Film Review - Nosferatu
Robert Eggers remakes FW Murnau's vampire classic to hugely atmospheric effect, even if narrative familiarity diffuses the scares
What better way for a fan of vampiric horror to start the year than with a new version of Nosferatu? Robert Eggers’s remake certainly oozes atmosphere, with gloomy gnarly visuals writ large on the big screen, alongside the requisite melancholy melodramatics, metaphorical sex and pestilence terrors, and, naturally, buckets of blood. It’s a rich gothic stew of a film, directed with lashings of style, albeit slightly hamstrung by a nagging sense that, well, we’re just too darn familiar with this story by now to be particularly scared by it.
Eggers’s Nosferatu is the second straight remake of FW Murnau and Henrik Galeen’s 1922 silent classic (Werner Herzog took another stab at the material in 1979), but the original is also a shameless impersonation of Bram Stoker’s novel Dracula (as this new version acknowledges). Names are changed (“Dracula” is now “Orlok”, for instance), but many of the other key plot beats remain. In fact, Stoker’s widow, Florence Balcombe, sued for copyright infringement, and a German court ordered all copies of Murnau’s film to be destroyed in 1925. However, by then, too many other copies were floating around in the world. Like its titular undead antagonist, the film survived for film scholars to excitedly pore over to this day.
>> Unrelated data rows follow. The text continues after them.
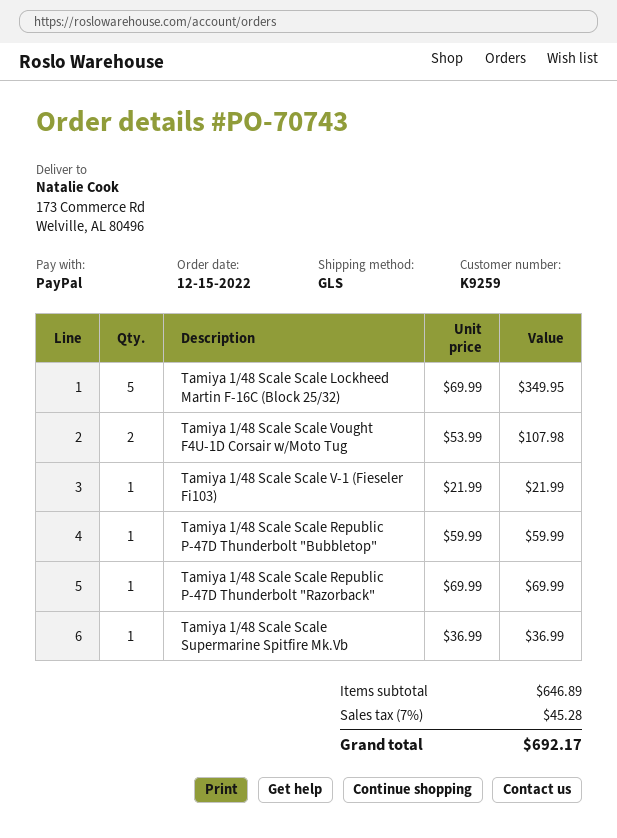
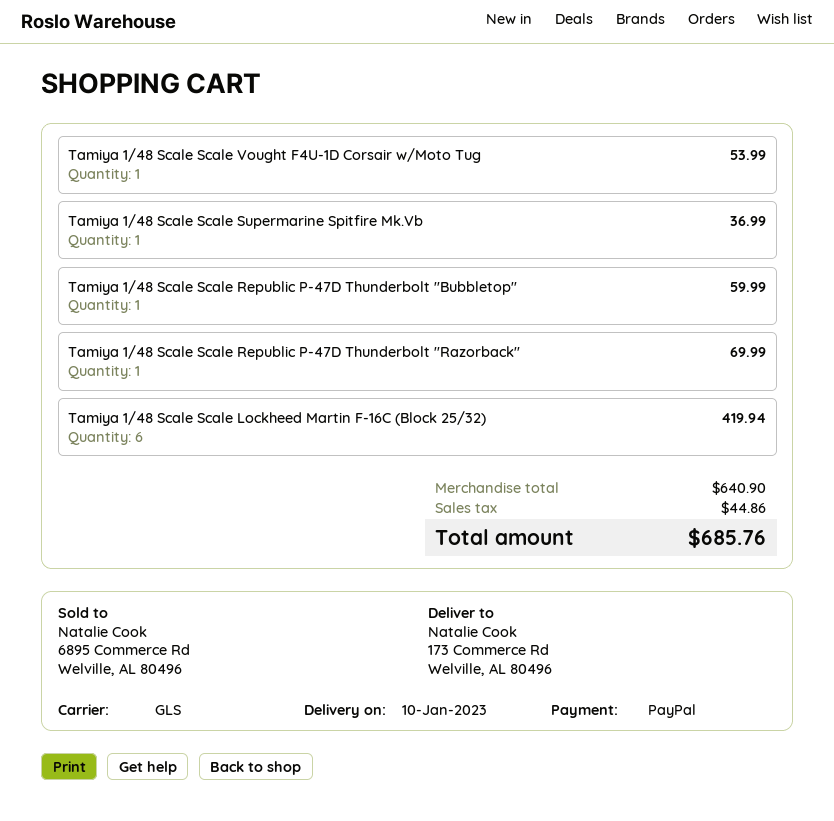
Tamiya 1/48 Scale Scale Lockheed Martin F-16C (Block 25/32): 5 for 349.95 -> 6 for 419.94
Tamiya 1/48 Scale Scale Vought F4U-1D Corsair w/Moto Tug: 2 for 107.98 -> 1 for 53.99
Tamiya 1/48 Scale Scale V-1 (Fieseler Fi103): 1 for 21.99 -> none
subtotal: 646.89 -> 640.90
tax: 45.28 -> 44.86
total: 692.17 -> 685.76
The plot is much the same as Stoker’s novel, with Jonathan Harker’s estate agent character now renamed Thomas Hutter (Nicholas Hoult). As per the book, Thomas travels to a castle in the Transylvanian mountains, foolishly disregarding the urgent warnings of locals (a tradition in all adaptations). He comes under the sway of the bloodsucking Count Orlok (Bill Skarsgård); a former sorcerer whose service to Satan saw him “rewarded” with vampiric transformation. Orlok is after a house in Wisborg, Germany, so he can bring his death plague to the city whilst turning his attention to Hutter’s wife, Ellen (Lily-Rose Depp). She is essentially the same character as Mina in Stoker’s original.
Cue somnambulistic shenanigans, deranged occult summonings, delirious visions of Orlok’s impending blood-feeding frenzy, and enough rats to have musophobic viewers squirming in their seats. Ellen’s friends are alarmed by her melancholic fits of apparent possession, and her doctor, Wilhelm Sievers (Ralph Inerson), is hopelessly out of his depth. In desperation, he consults his mentor, Albin Eberhart Von Franz (Willem Dafoe); a man cast out of the scientific community for eccentric occult pursuits.
Lily-Rose Depp is effective in the lead, suffering the regulation gothic torments to suitably theatrical effect. Dafoe is enjoyably flamboyant as this story’s equivalent of Van Helsing, with Emma Corrin and Aaron Taylor-Johnson solid enough in their somewhat undewritten supporting roles as Thomas’s friend Friedrich and his wife, Anna. The latter is based on Stoker’s character, Lucy. As for Skarsgård, he comes complete with malevolent moustache, presumably to remind us that this menacing presence was once a man.
In conjunction with cinematographer Jarin Blaschke, Eggers certainly creates a feast for the eyes. This looks fabulous (I recommend seeing it on the biggest screen you can find), and there are some fine visual flourishes. Thomas reaching a crossroads in a dark wood, with the carriage that drives itself approaching ahead of him, proves a suitably eerie moment of foreshadowing. Then there’s Orlok’s huge hand gliding over Wisborg, spreading terror and plague; a splendidly nightmarish touch. We also get Eggers’s inevitable nod to the original film’s most iconic image, with Orlok’s sinister shadow travelling up the stairs to where Ellen awaits.
The occultism of the 1922 film is given far greater emphasis here. That should come as no surprise to those familiar with Eggers’s work, since The Witch (2015), The Lighthouse (2019), and The Northman (2022), are similarly steeped in the director’s evident fascination with the subject. The Judeo-Christian defences that combat the vampire in Bram Stoker’s Dracula (and many of the screen versions of that novel) are minimised in Murnau’s and especially Eggers’s take (no garlic or crucifix wielding here). However, there is arguably still some Christian metaphor applicable to the ultimate resolution.
All things considered, there’s much to please haemovore connoisseurs in the new Nosferatu. Eggers deserves credit for getting vampires away from all that lovey-dovey Twilight stuff and back to their infernal origins. It’s just a shame that narrative familiarity rather robs this of being an out-and-out fright fest, but at least it looks bloody brilliant.